If this offers little comfort to tenants, there are two further (and largely overlapping) English law concepts which might assist. English law has long recognised that landlords must not ‘derogate from their grant’ and the obligation to allow the tenant ‘quiet enjoyment’ of the property. If proved, they entitle a tenant to sue the landlord for damages.

The former principle states that, in granting the lease, the landlord has agreed to confer certain benefits on a tenant, he should not do anything which substantially deprives the tenant of those benefits. The latter requires the landlord to ensure that there is no interference with the tenant’s possession and enjoyment of the property itself.

English cases on the above where tenants have succeeded, have included erecting advertising billboards obscuring the tenant’s premises, alterations by a landlord which discourage passers-by, and causing noise and disruption by way of building works adjacent to the tenant’s property.

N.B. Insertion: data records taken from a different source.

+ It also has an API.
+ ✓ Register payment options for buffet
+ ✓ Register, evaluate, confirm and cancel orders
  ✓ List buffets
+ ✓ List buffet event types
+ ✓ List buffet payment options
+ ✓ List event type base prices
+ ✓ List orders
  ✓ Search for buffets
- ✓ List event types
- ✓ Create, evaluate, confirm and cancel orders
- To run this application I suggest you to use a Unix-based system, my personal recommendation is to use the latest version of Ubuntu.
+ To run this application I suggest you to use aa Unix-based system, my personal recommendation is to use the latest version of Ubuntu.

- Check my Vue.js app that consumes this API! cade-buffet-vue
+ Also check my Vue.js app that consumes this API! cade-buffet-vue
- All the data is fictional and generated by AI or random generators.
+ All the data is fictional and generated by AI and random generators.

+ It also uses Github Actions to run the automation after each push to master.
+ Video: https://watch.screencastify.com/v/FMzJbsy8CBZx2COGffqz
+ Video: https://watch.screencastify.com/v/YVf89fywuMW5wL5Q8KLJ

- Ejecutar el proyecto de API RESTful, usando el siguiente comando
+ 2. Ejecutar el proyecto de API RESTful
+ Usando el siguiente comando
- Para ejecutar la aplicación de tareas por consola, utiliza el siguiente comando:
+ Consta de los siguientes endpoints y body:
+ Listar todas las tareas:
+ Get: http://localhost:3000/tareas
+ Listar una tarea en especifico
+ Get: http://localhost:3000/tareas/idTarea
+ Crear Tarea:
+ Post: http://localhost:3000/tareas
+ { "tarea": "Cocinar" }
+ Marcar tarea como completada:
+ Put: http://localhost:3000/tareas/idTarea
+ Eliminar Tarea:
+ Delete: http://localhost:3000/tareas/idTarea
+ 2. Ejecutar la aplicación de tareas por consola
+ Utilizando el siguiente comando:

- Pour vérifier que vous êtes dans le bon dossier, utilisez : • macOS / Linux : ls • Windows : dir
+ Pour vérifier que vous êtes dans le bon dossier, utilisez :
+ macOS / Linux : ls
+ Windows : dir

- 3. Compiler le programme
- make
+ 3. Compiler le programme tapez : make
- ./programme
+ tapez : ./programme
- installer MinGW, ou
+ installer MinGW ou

So it would appear that English tenants might be better placed in these circumstances than their U.S. counterparts. However, as in America, tenants are likely to run into the same problem they would encounter had they set up shop on 5th Avenue instead of Regent Street: is the presence of such high security something instigated (or even sanctioned) by the landlord, or is it a matter of national security, out of the hands of whatever corporate vehicle happens to own the freehold of a given retail unit? The unfortunate truth is likely to be that the security presence is not the ‘fault’ of the landlord, and thus, the landlord cannot be said to have violated either legal principle.

Tenants may therefore find themselves, as in America, caught between a rock and a hard place: a landlord who is ‘not at fault’ and a rent abatement clause which doesn’t do enough to protect their interests. Perhaps one for English tenants’ lawyers to think about too when drafting leases of high-end retail and fashion outlets in the busiest and most desirable of the UK’s shopping districts.